# Is this man normal or a little strange?opinions only?



## DivaRandal (Oct 19, 2011)

He is 32 and a little weird
he looks really good and has a great personality but-
Sometimes he acts as if he is very serious looks kinda upset, the serious kind of, rarely smiling for pictures and sometimes he ll be like very cheerful,playful and happy,smiling,showing fingers in such a way as if he is a little kid.
He has a temper and sometimes when he reacts while performing at the theater he does it so naturally it seems as if he has really lost control. he plays the role of a mentally disturbed psychopath
He likes strange things such as skulls. His arms are covered with skull tattoos, skulls which have razor sharp pointed teeth and sunken eyes.
He likes dark colors though likes yellow and gold too. He looks preoccupied and always thinking.
A little while ago he used to wear strange t-shirts with ghastly almost grotesque designs with demons, devils, affliction imprinted on it screaming skulls on jackets but lately he’s been wearing plain all black or navy blue or grey t-shirts
Sometimes it happens that suddenly he looks as if he has lost it then all of a sudden he starts laughing.
I think his house is also somewhere near woods as I had heard. He is in a open relationship/marriage it seems as he openly seen closely with women with no fear of getting caught or anything and neither his wife cares about him or his cheating.shes all into wealth thats why shes happy in her position.
i mean he does things like cuddling,touching and all openly with his females and wife has no effect
once his wife moved away from him as he came near her.though it was for work related issues yet she moved away and later he kissed her in the crowd

and i know this sounds odd but he has two vampire kind of teeth,you know pointed..
sometimes i just dont get him.
he loves small kids and eats a lot.
he is very observant too.
looking around and observes things a lot.sometimes while shaking hands he will look at somebody else not the person hes shaking hands with.
his eyes always look as if hes searching for something.
sometimes he loks lost,preoccupied and thoughtful while sometimes just so cheerful and happy.

What do you say?
Is he weird??
does he have some kind of problem???


----------



## Homemaker_Numero_Uno (Jan 18, 2011)

I think he'd make a good character in a book.
Or a Rob Zombie movie.
Other than that I personally would have no use for him.
Seeing the words 'loves small kids' and 'eats a lot' in the same line is concerning. You should pay attention to why you might have combined those two thoughts. Really.


----------



## RandomDude (Dec 18, 2010)

The whole post reminds me of:

Dragula [Hot Rod Herman Remix] - YouTube

DIG through the ditches
And BURN through the witches
I slam in the back of my...
DRAGULAAAAAAAA! xD

F--k normal! I sure ain't normal, wifey can testify!


----------



## EleGirl (Dec 3, 2011)

He has vampire teeth? No he's not normal. Why are you even asking this?


----------



## RandomDude (Dec 18, 2010)

Reminds me of my uncle who did my bridge for me after losing a tooth (and a half) after a street fight (one of the best strikers I've ever fought too), he asked "So, do you want to be dracula or bugs bunny?" :rofl:

Heh, sorry, I'm just chilling before the missus wakes up


----------



## that_girl (Jul 6, 2011)

I have vampire teeth.

I'm totally not normal

:rofl:

I don't know about this dude. Why do you (OP) even care?


----------



## PBear (Nov 16, 2010)

I think the guy's only problem is that he's got a stalker...

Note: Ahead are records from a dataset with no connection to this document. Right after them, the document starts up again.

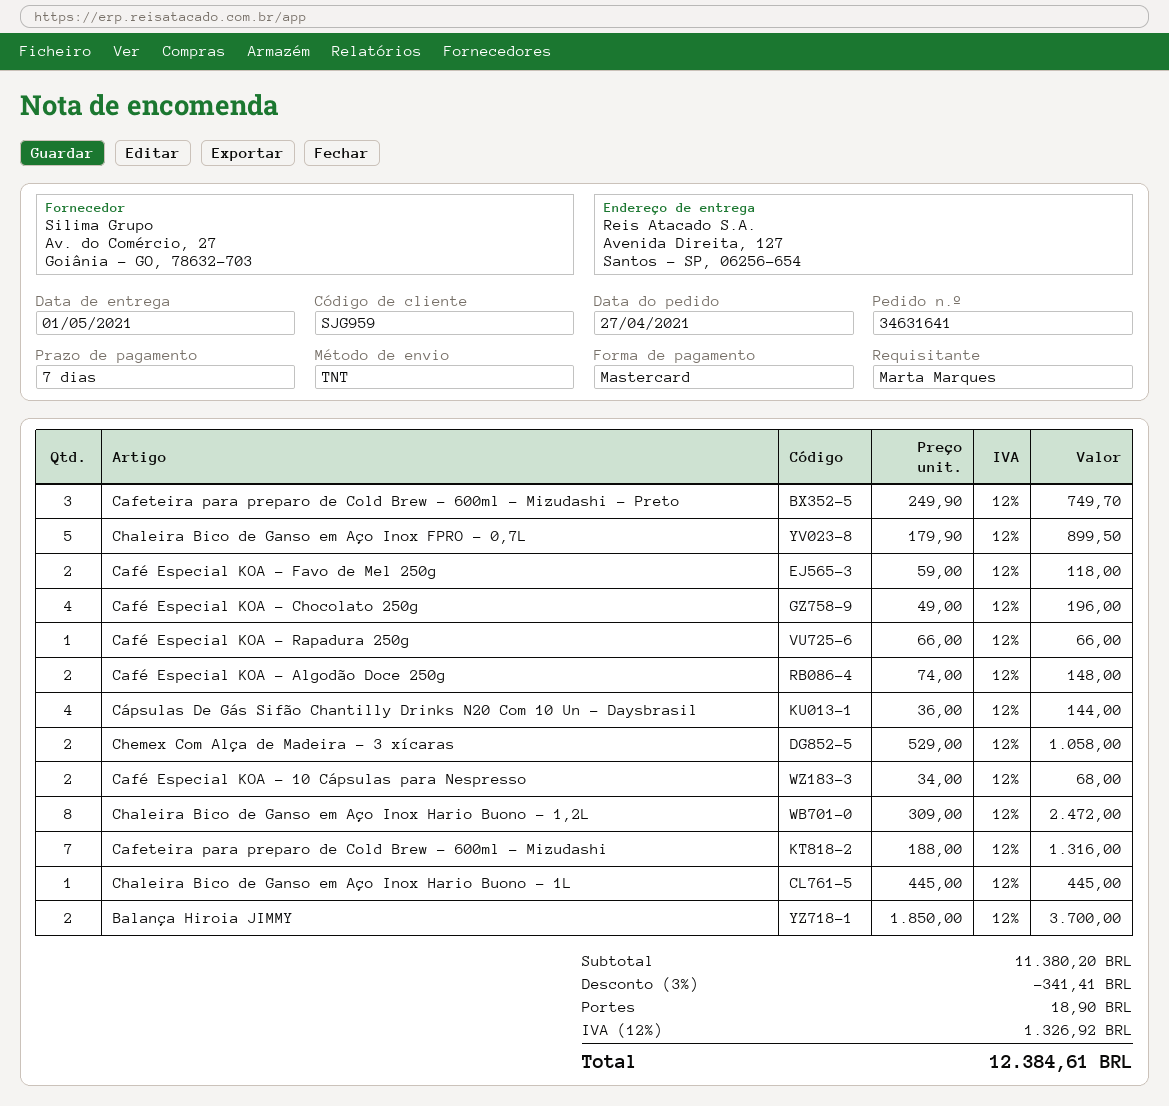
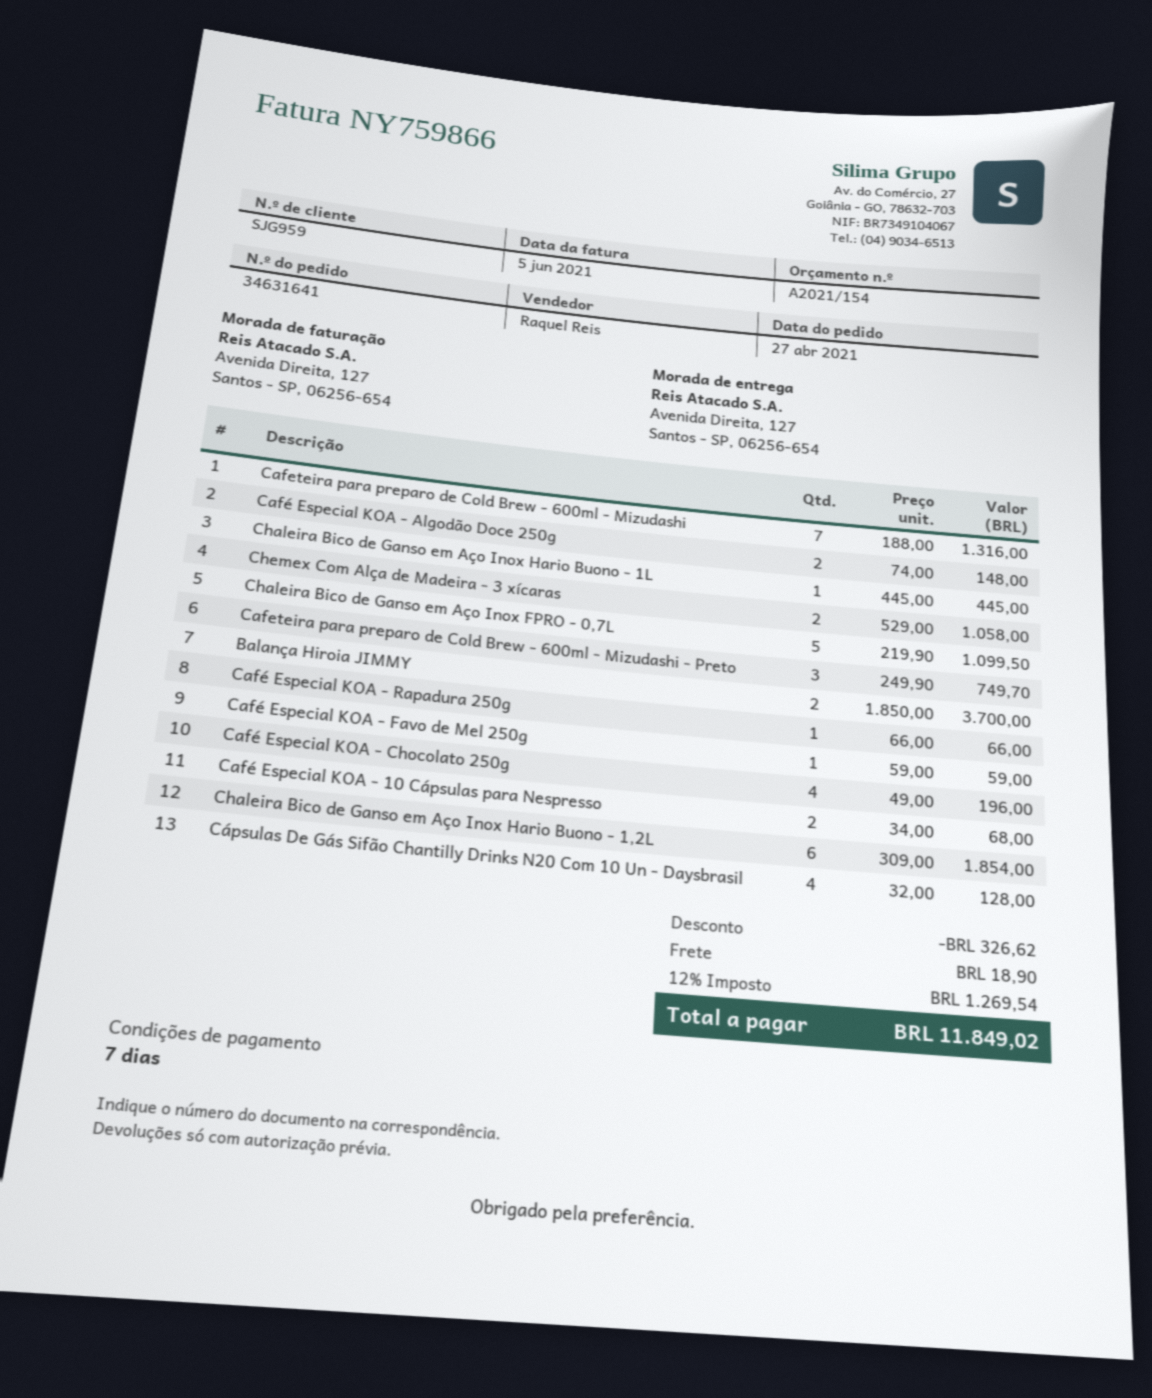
Chaleira Bico de Ganso em Aço Inox FPRO - 0,7L: 5 x 179.90 = 899.50 -> 5 x 219.90 = 1099.50
Café Especial KOA - Favo de Mel 250g: 2 x 59.00 = 118.00 -> 1 x 59.00 = 59.00
Cápsulas De Gás Sifão Chantilly Drinks N20 Com 10 Un - Daysbrasil: 4 x 36.00 = 144.00 -> 4 x 32.00 = 128.00
Chaleira Bico de Ganso em Aço Inox Hario Buono - 1,2L: 8 x 309.00 = 2472.00 -> 6 x 309.00 = 1854.00
discount: 341.41 -> 326.62
tax: 12% = 1326.92 -> 12% = 1269.54
total: 12384.61 -> 11849.02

And as an FYI, I've also got "vampire teeth". Even my dentist has commented on them. But she figured it's just the way they've worn from my lower teeth. I've never actually eaten a child because of them.

C
_Posted via Mobile Device_


----------



## EleGirl (Dec 3, 2011)

I get the impression from the OP that this guy had some dentist create special teeth for him to look like vampire teeth... that they are not his natural teeth. 

I've seen pictures of people who have had this done.


----------



## that_girl (Jul 6, 2011)

My canines were filed down when I was in 6th grade LOL!  Love my teeth.

But yea, this post is not normal.


----------



## that_girl (Jul 6, 2011)

EleGirl said:


> I get the impression from the OP that this guy had some dentist create special teeth for him to look like vampire teeth... that they are not his natural teeth.
> 
> I've seen pictures of people who have had this done.


Me too. But, again, why does the OP care? it's not her bf or lover or husband,right?

Maybe because I live in Los Angeles, these things just don't faze me LOL


----------



## F-102 (Sep 15, 2010)

Interesting post, DR, but the vampire jokes and the "open relationship" aside, have you considered that he may have ADHD?


----------



## PBear (Nov 16, 2010)

Trenton said:


> Don't lie! I totally saw you eating a baby while you were scanning the room looking as if you were observing someone else.


In my defense, that baby was really p*ssing me off...

C
_Posted via Mobile Device_


----------



## Jellybeans (Mar 8, 2011)

Another post about this guy? You seem totally obsessed.
_Posted via Mobile Device_


----------



## COGypsy (Aug 12, 2010)

I guess that means that the OP has moved on from the handsome actor "cousin" and has a new target that gets photographed with other women all the time...
_Posted via Mobile Device_


----------



## pidge70 (Jan 17, 2011)

Jellybeans said:


> Another post about this guy? You seem totally obsessed.
> _Posted via Mobile Device_


I was wondering if you would see this post. Thought it was the same poster. Odd.
_Posted via Mobile Device_


----------



## sisters359 (Apr 9, 2009)

Nah, it's the same dude she mentioned before--ages match up as do careers, behaviors. 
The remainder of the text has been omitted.